● EXERCISE REQUIREMENTS:
Each line below must be set down exactly; omit any image you find.

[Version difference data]
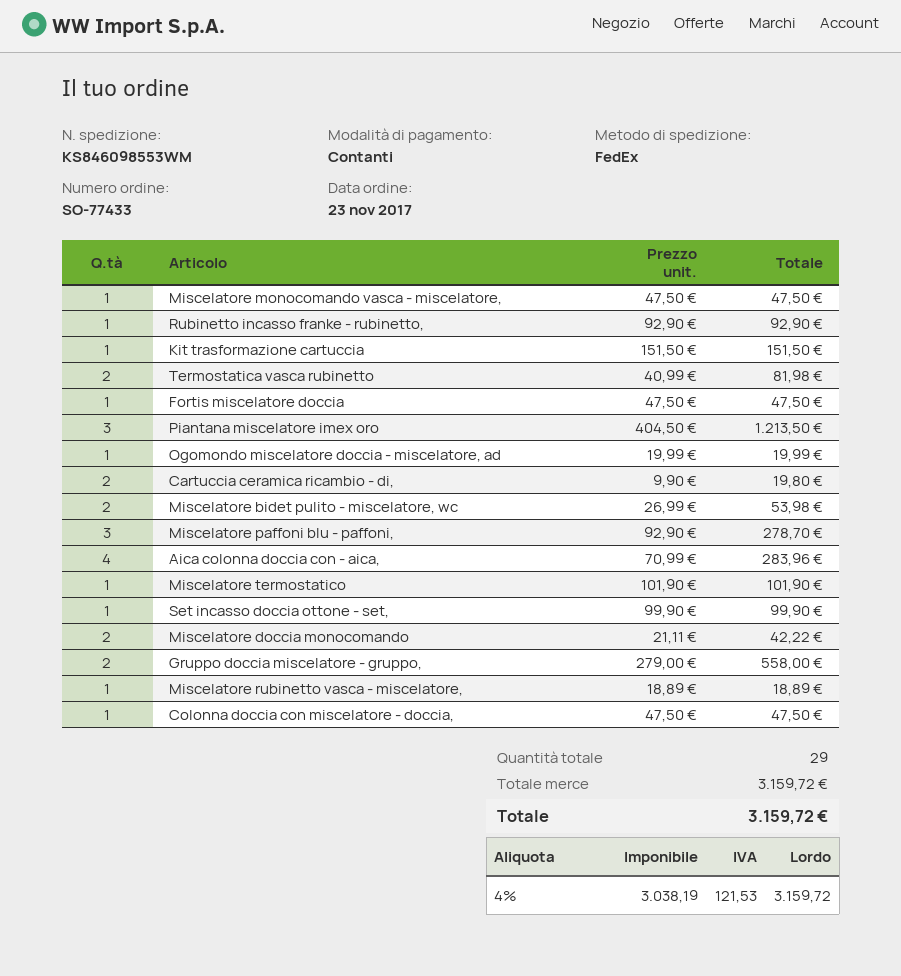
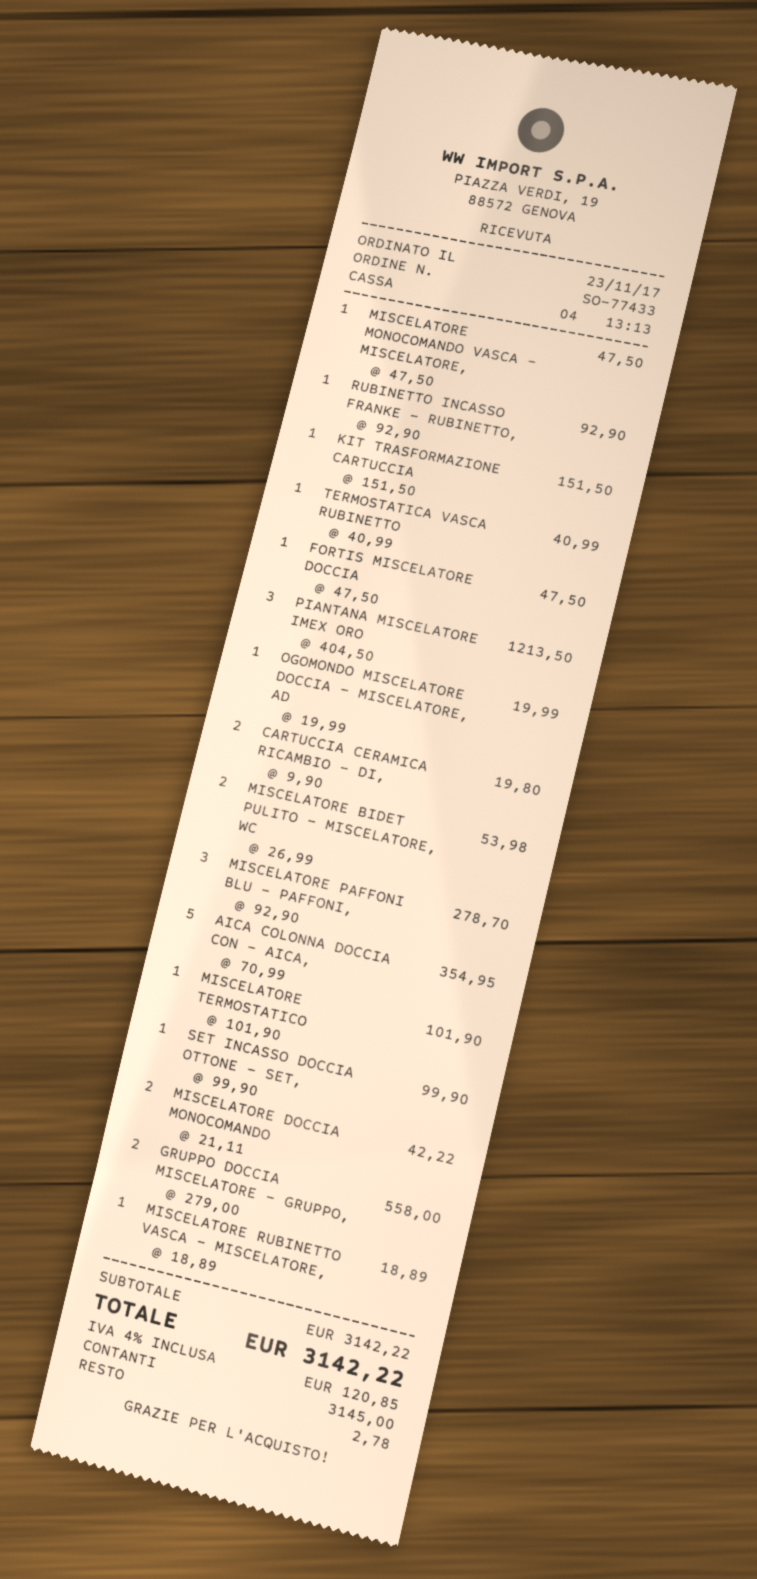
Termostatica vasca rubinetto: 2 x 40.99 = 81.98 -> 1 x 40.99 = 40.99
Aica colonna doccia con - aica,: 4 x 70.99 = 283.96 -> 5 x 70.99 = 354.95
Colonna doccia con miscelatore - doccia,: 1 x 47.50 = 47.50 -> none
subtotal: 3159.72 -> 3142.22
tax: 4% = 121.53 -> 4% = 120.85
total: 3159.72 -> 3142.22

● ANSWER BOX:
Termostatica vasca rubinetto: 2 x 40.99 = 81.98 -> 1 x 40.99 = 40.99
Aica colonna doccia con - aica,: 4 x 70.99 = 283.96 -> 5 x 70.99 = 354.95
Colonna doccia con miscelatore - doccia,: 1 x 47.50 = 47.50 -> none
subtotal: 3159.72 -> 3142.22
tax: 4% = 121.53 -> 4% = 120.85
total: 3159.72 -> 3142.22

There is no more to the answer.